Mrs. Sweet was the mother of Heracles and this was as natural and certain as the daily turning of the earth itself. Mrs. Sweet loved the young Heracles, she loved him so and paid special attention to all his needs and indulged him in all his many amusing whims: wanting to see the machines that remove snow—snowplows—at rest in the municipal garage where they were stored when their giant blades were not pushing aside the high drifts of snow. How Heracles loved to see that, miles and miles of road covered with snow and the snowplows clearing this away, making a path through it. So too he loved to see tall buildings being assembled with machinery groaning so loudly that he could not hear Mrs. Sweet telling him how much she loved him. And he loved to put on only warm clothes and Mrs. Sweet would cause the sun to shine and make his clothes warm and, if not that, place them in the clothes dryer and warm them up. Heracles liked his clothes warm when he put them on and Mrs. Sweet would make them so. But it was Heracles who was natural to Mrs. Sweet not the other way around. Heracles regarded Mrs. Sweet with disdain and this was correct, for the weak should never be in awe of the strong.
She fretted and worried and became vexed as she thought of his life as he would live it. What if Heracles wandered out of the yard in pursuit of one of those balls, be it golf ball, basketball, baseball, football, he playfully and violently made sail through the air? The yard of the Shirley Jackson house had a border. That border was the seasons: winter, spring, summer, and fall. But no matter the season, no matter the weather, Heracles played with those balls, Mrs. Sweet mended and knitted those socks, Mr. Sweet lay down on a couch in the dark studio.
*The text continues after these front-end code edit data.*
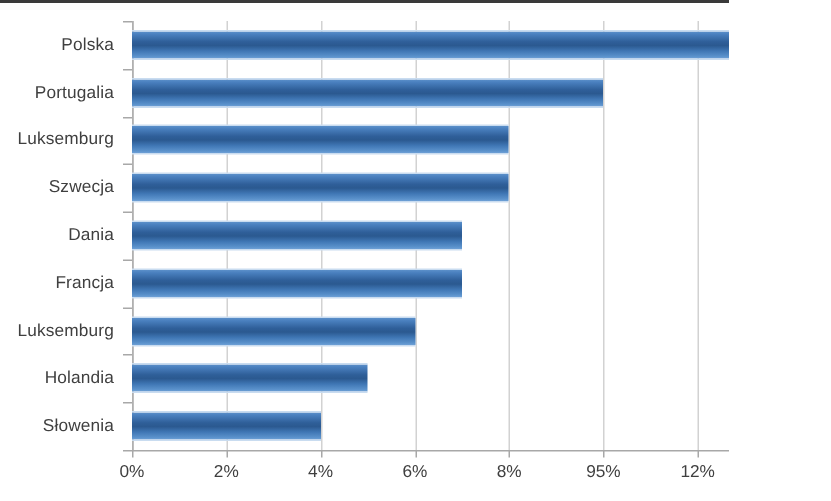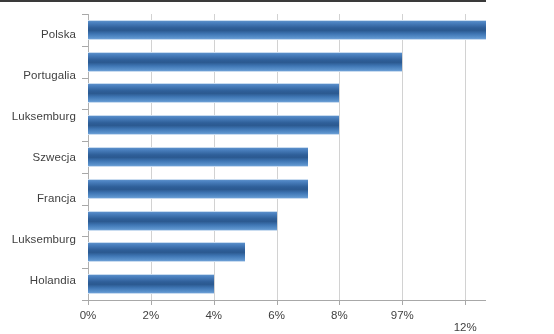"Dania" div.cat-label { html: none -> <div>Dania</div> }
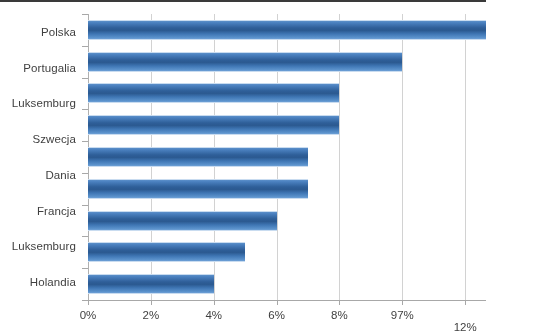"Słowenia" div.cat-label { html: none -> <div>Słowenia</div> }
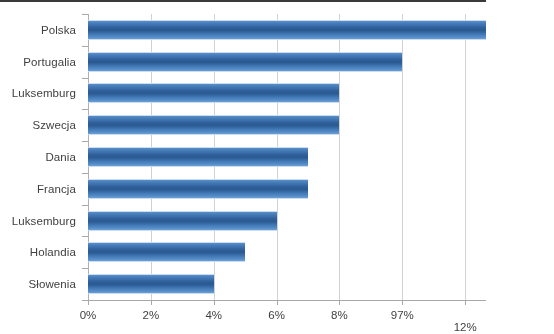"97%" div.x-tick-label { text: 97% -> 95% }
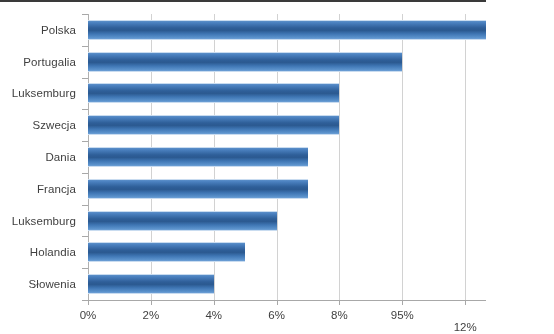"12%" div.x-tick-label { margin-top: 12px -> none }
Heracles now bends down to pick up his shy Myrmidon, a gift he received in his Happy Meal that Mrs. Sweet had bought for him at McDonald’s. The shy Myrmidons, tiny figures in blue and green and red plastic, were shy; they clasped their shields to their breasts and held their spears aloft, always ready to strike out and inflict pain, imaginary death. When Heracles was four and five and six, he used to line them up against each other on the stairs just outside his room, battlefields, and these plastic figurines would demolish figments, brave figments, over and over again, and then would rest so weary were they from the fighting, and then an unsuspecting and innocent Mr. Sweet would step on their abandoned form and sometimes almost break his neck tumbling down the stairs from that encounter. Oh shit, he would say and then look quickly around, his eyes darting here and there quickly, as if controlled by a mechanical contraption, the little bastard, the little shit. But his mother loved Heracles and took him to McDonald’s to buy his Happy Meals, even when she was unhappy and did not know that she was so, happiness being the sphere of Heracles and his father and her daughter the beautiful Persephone and the shy Myrmidons, made of plastic or not, and any everything else as it came up in the Shirley Jackson house. Heracles then bends down to pick up a shy Myrmidon, Then being the same as Now, Then from time to time, becoming Now.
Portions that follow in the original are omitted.